Aliás, o bluff nem sequer chega a sê-lo, porque a União, mesmo que quisesse, nunca poderia ceder às exigências italianas. Beneficiando o infrator, surgiriam exigências semelhantes de outros estados-membros, fazendo passar por parvos aqueles que, como Portugal, tomaram as regras a sério. A transigência comunitária seria o fim da União como a conhecemos, e é portanto impensável. Assim, a manobra do governo radical transalpino só pode estar fadada ao falhanço. Se existir algum vencedor, porque nestes conflitos fraternais todos perdem, serão as regras europeias, que acabarão acatados pelos rebeldes.
A questão do Brexit é muito mais séria, antiga, profunda e menos óbvia, mas também não passa de bluff. A enxurrada de análises, opiniões e extrapolações sobre o tema repetem que a União Europeia vive uma das suas maiores crises. A circunstância é indiscutivelmente delicada mas o mais provável desfecho será o reforço da solidez comunitária, servindo de vacina a futuras deserções.

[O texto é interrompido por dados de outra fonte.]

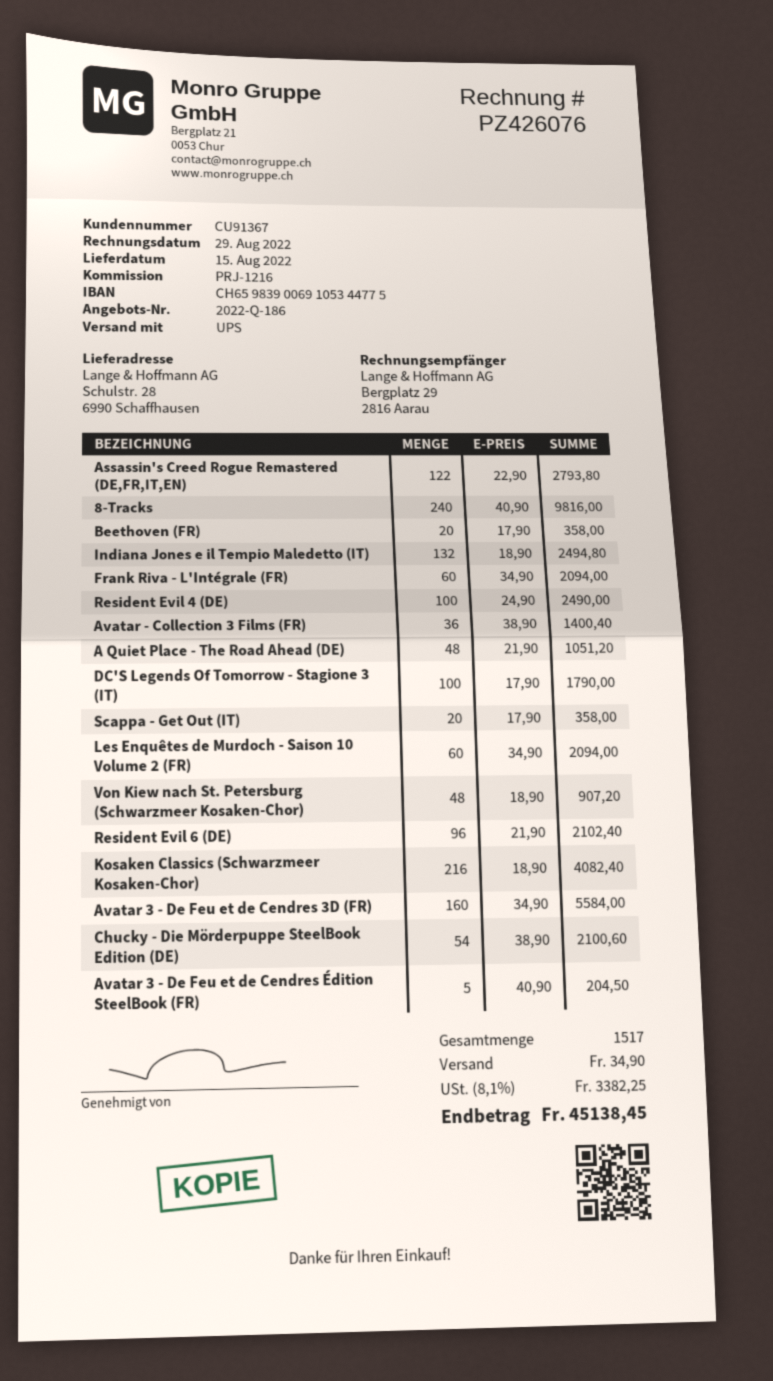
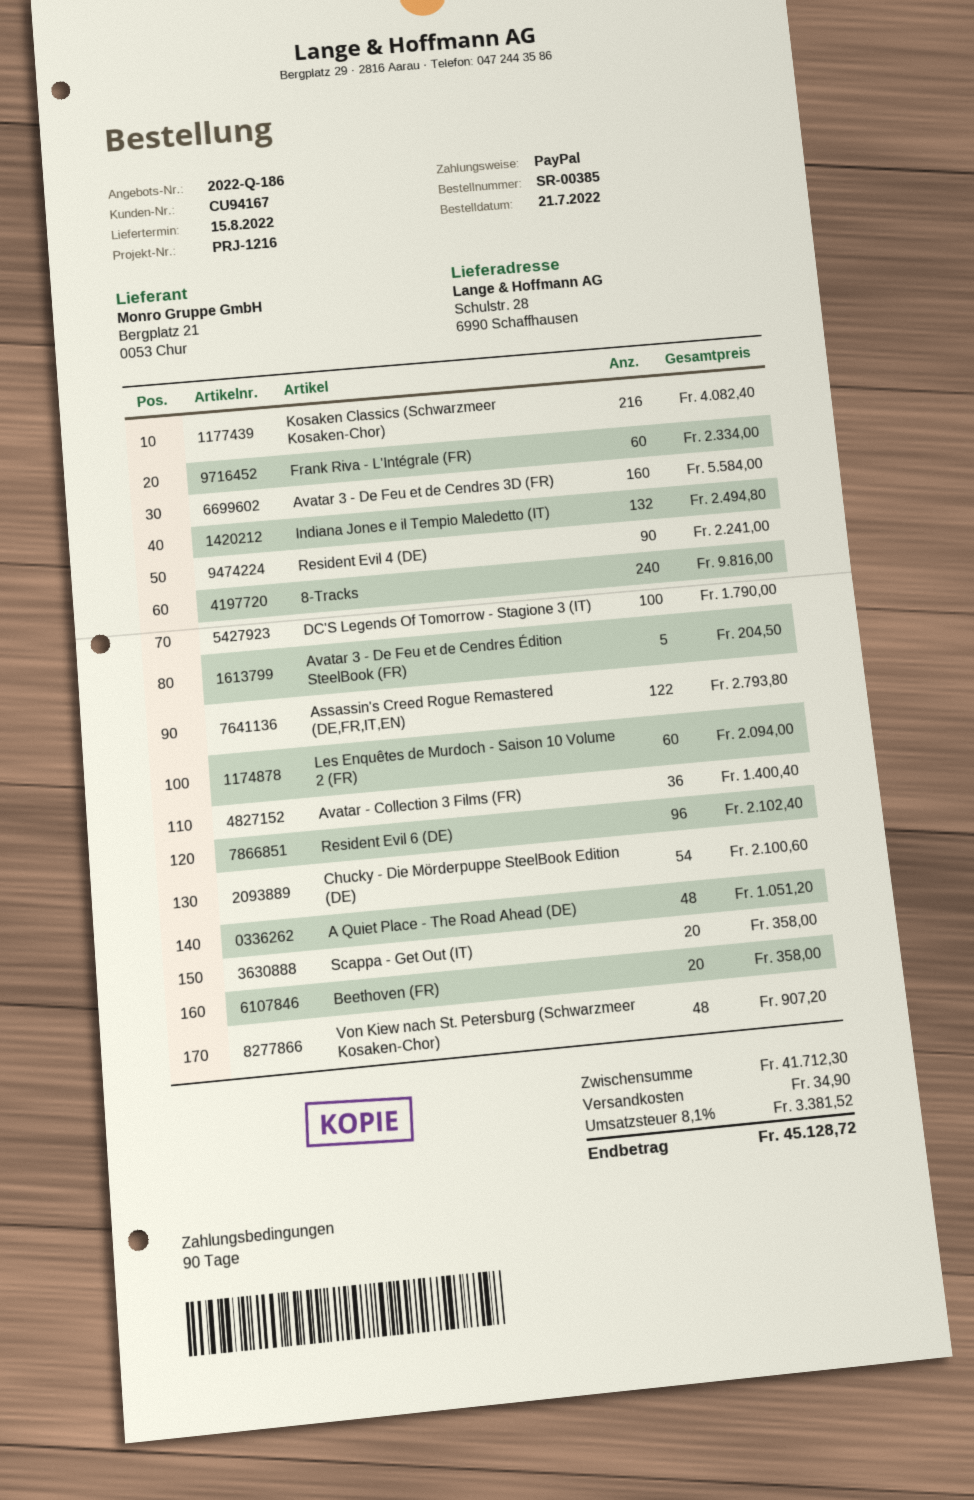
customer number: CU91367 -> CU94167
Frank Riva - L'Intégrale (FR): 60 for 2094.00 -> 60 for 2334.00
Resident Evil 4 (DE): 100 for 2490.00 -> 90 for 2241.00
tax: 8.1% = 3382.25 -> 8.1% = 3381.52
total: 45138.45 -> 45128.72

Essas investigações estudam muitos aspectos, mas raramente consideram a sua plausibilidade: à medida que o tempo passa, fica mais claro que o Brexit é realmente impossível.
A Grã-Bretanha vive na União Europeia há 45 anos. Toda a sua vida política, económica, social, diplomática, doméstica foi irredutivelmente modelada pela Comunidade, tornando-se inseparavelmente ligada aos parceiros do continente em dimensões insuspeitadas. Legislação, instituições, relações, acordos, redes e até hábitos e atitudes estão conformados pelo processo de integração, que é real, penetrante e intenso há duas gerações. Prova deste facto é precisamente esta tentativa de considerar uma separação, que a cada passo manifesta a vastidão, veemência e profundidade da ligação. Hoje, muito mais do que a 23 de Junho de 2016, é evidente que o Brexit é uma impossibilidade, não lógica, mas prática.
Isso era claro desde o princípio. Então era já patente que os defensores da separação mentiam abertamente nos seus argumentos: o que prometeram era irrealista, o que garantiram era fraude, o que se queixaram era fictício. Então era já manifesto que grande parte dos que votaram a saída fizeram-no por irritação geral contra políticos e Governo, sem verdadeira compreensão do que decidiam. Então era já óbvio que, se o processo avançasse realmente, a perda para todos os envolvidos, sobretudo britânicos, seria enorme, com muito poucos benefícios. Isto não quer dizer que os adversários da União não tenham razões de queixa e que o descontentamento dos eleitores não seja real. O problema é, não os agravos, mas a simples realidade britânica, muito mais comunitária do que quer admitir. Sair hoje da União é quase tão difícil como deslocar as ilhas britânicas para outra zona do planeta.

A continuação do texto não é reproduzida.